The State of the Press

If you’ve been with me for a long time, you’ll know that as far back as three years ago I was writing about how much I appreciate Romania’s democratic tradition of giving ample time and space for the public to debate the important issues of the day.

Last week, I was watching such a program, a 78-minute interview with Aurelia Cristea, a local politician who is now the (national) Minister of Labor Relations.

It’s a tedious and often boring interview but around the 18-minute mark I heard something that blew my socks off. As such, I decided to cut and subtitle the relevant portion so that all of you could see it for yourselves.

Essentially, the situation in the Romanian media is far worse than I knew. In British terms, what they’re saying here is that almost all Romanian journalists are working on “zero hours” contracts. In American terms, they’re all on a W-9 tax schedule.

Whichever way you want to frame it, it means that most Romanian journalists are not regular employees, have no guarantee of work hours (or income), have no access to unemployment or other social benefits, are not earning money towards their retirement pensions and are treated as indentured servants.

It’s quite difficult to fire regular employees in Romania but these “independent contractors” being without that kind of job security cannot contradict their employers’ editorial line or even criticize it. They have to do what they’re told or else tomorrow they’re out on the street, easily replaced with someone else desperate to work for low pay in this economy.

You’ll note that the two journalists state that their fellow reporters are “too proud” to join any kind of professional organization.

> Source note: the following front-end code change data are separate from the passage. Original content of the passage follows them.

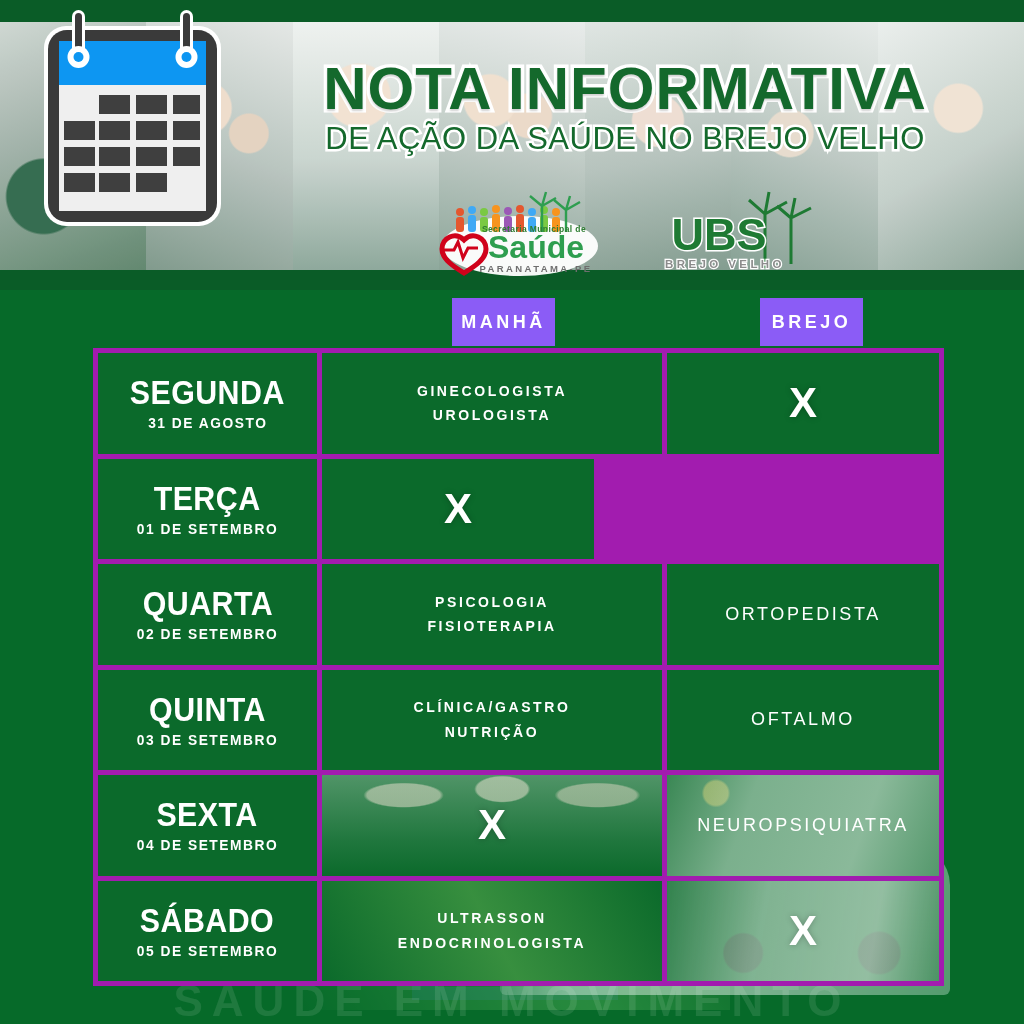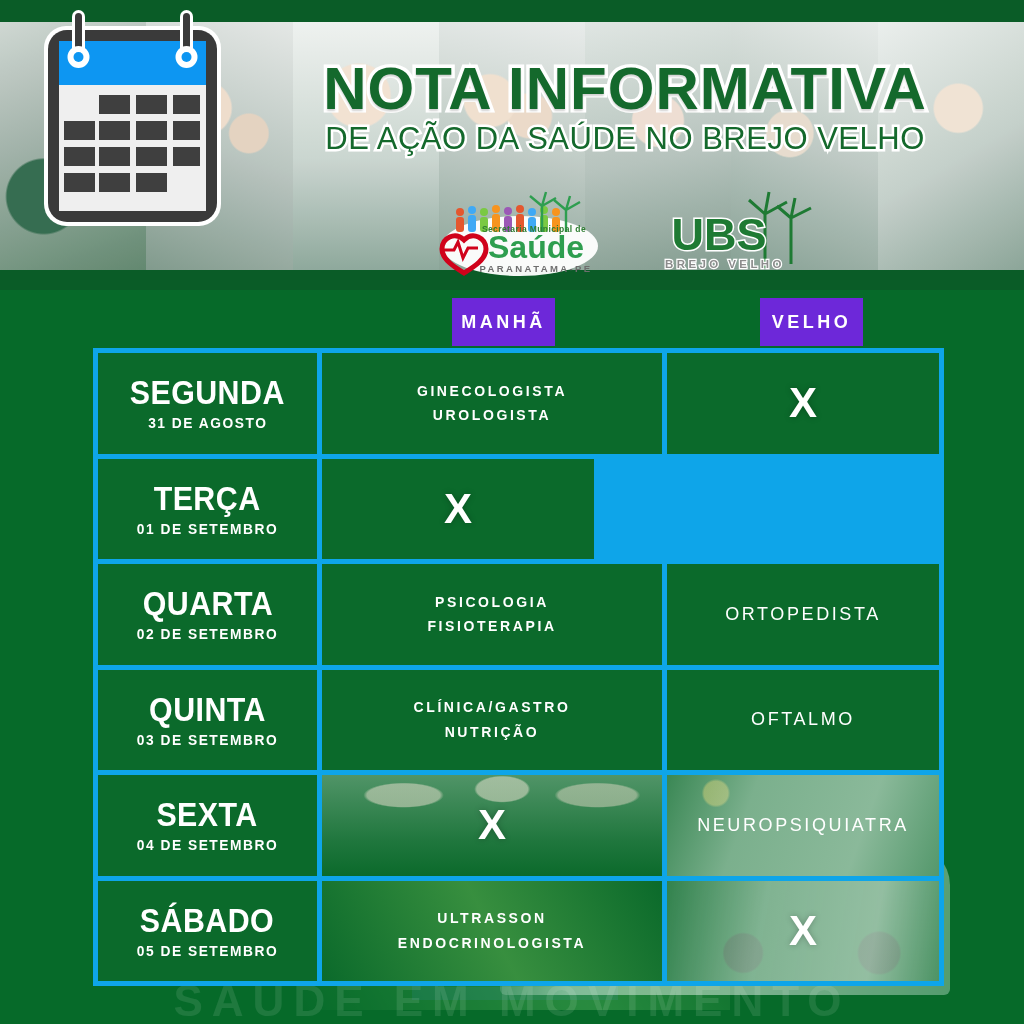"MANHÃ" .tab { background: #6d28d9 -> #8b5cf6 }
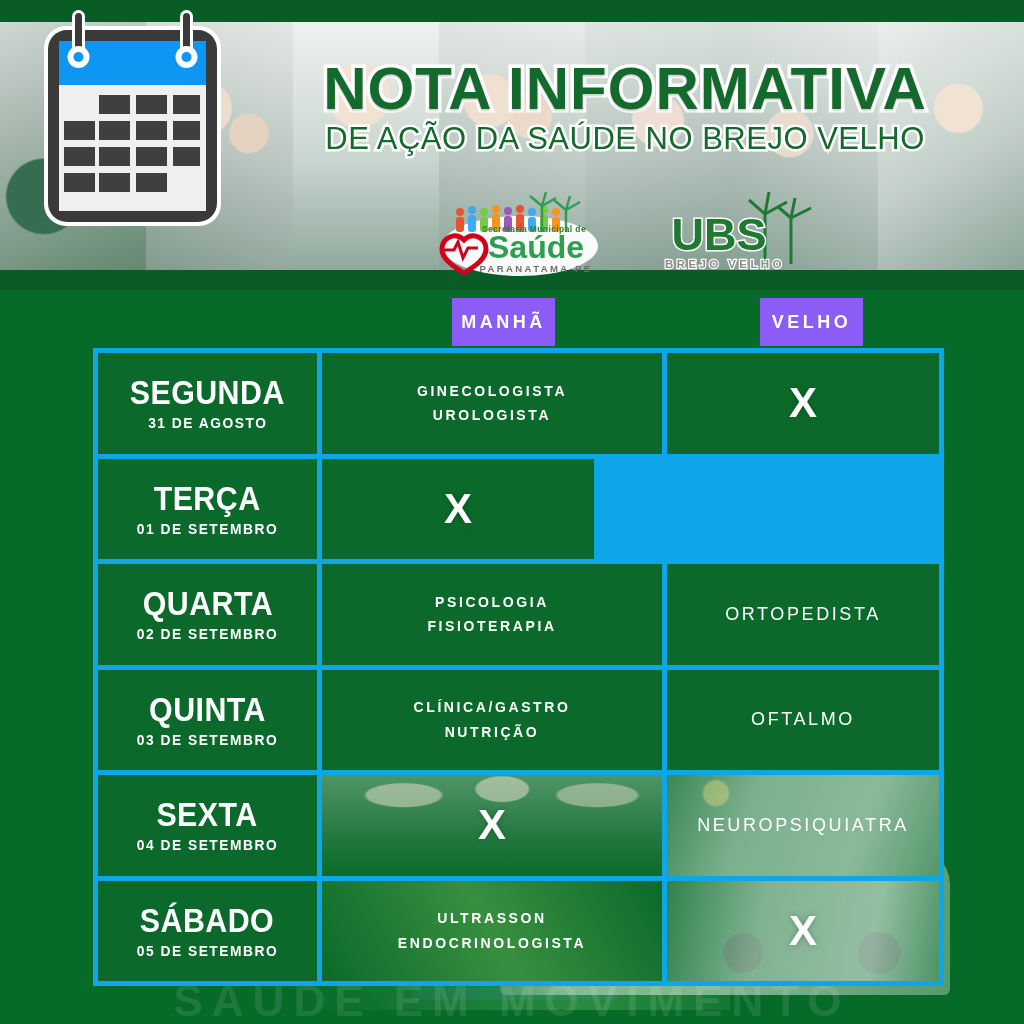"VELHO" div.tab { text: VELHO -> BREJO }
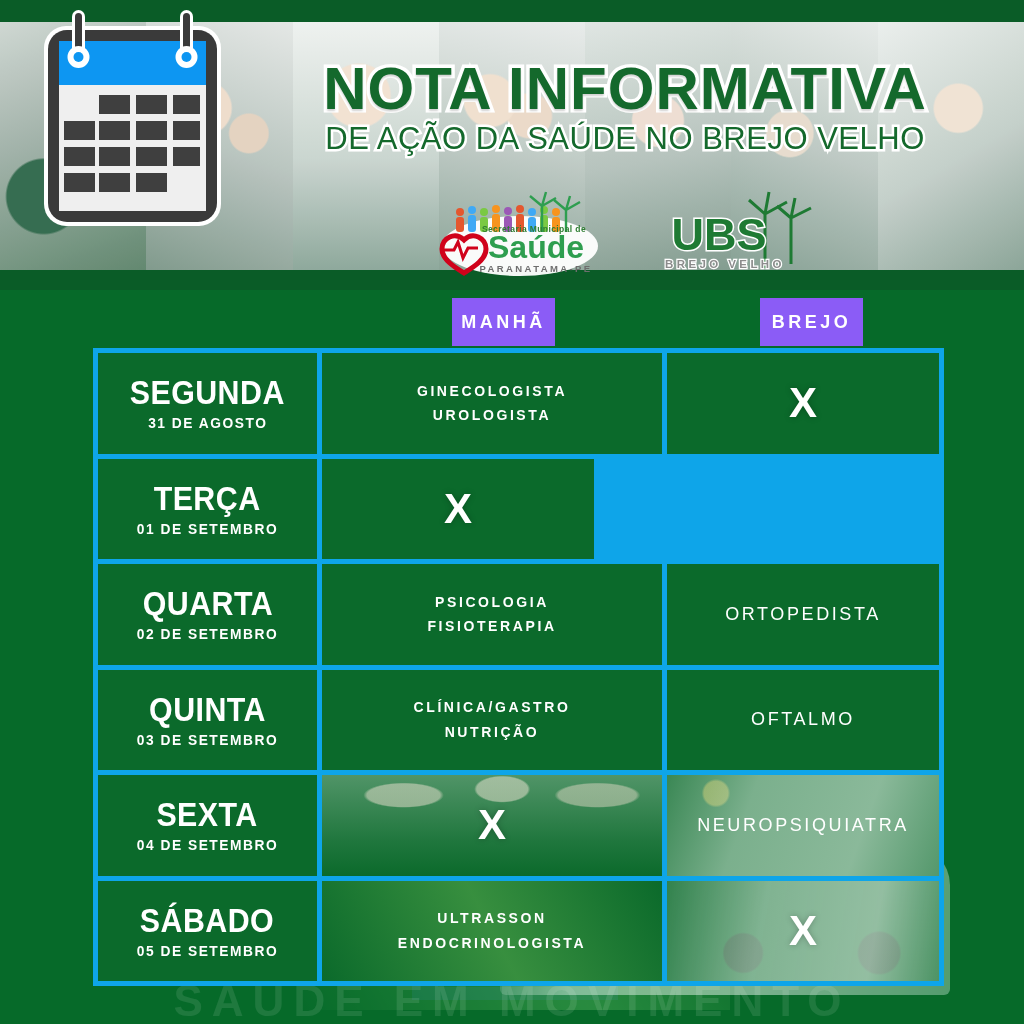"SEGUNDA" .table { background: #0ea5e9 -> #a21caf }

This seems to be true, as the Association of Journalists in Romania hasn’t been updated since 2010 (and had just 60 members) and the Romanian Press Club has been inactive for a year (and had just 20 members).

In America, there’s a tradition of reporters being fired for contradicting their bosses and so the situation is far from ideal (which is why the USA remains behind Romania in the index of press freedom) but at least American journalists have their basic employment rights and protections.


Over in Britain though, journalists have a very active union with a recent campaign to “work your proper hours”, exactly the subject brought up by the two Romanian journalists.

With the minister clearly supportive of unions and collective bargaining, maybe it’s time for Romanian journalists to quit asking everyone the same fucking questions and get off their ass and organize to protect themselves so they don’t have to work long hours for miserable pay.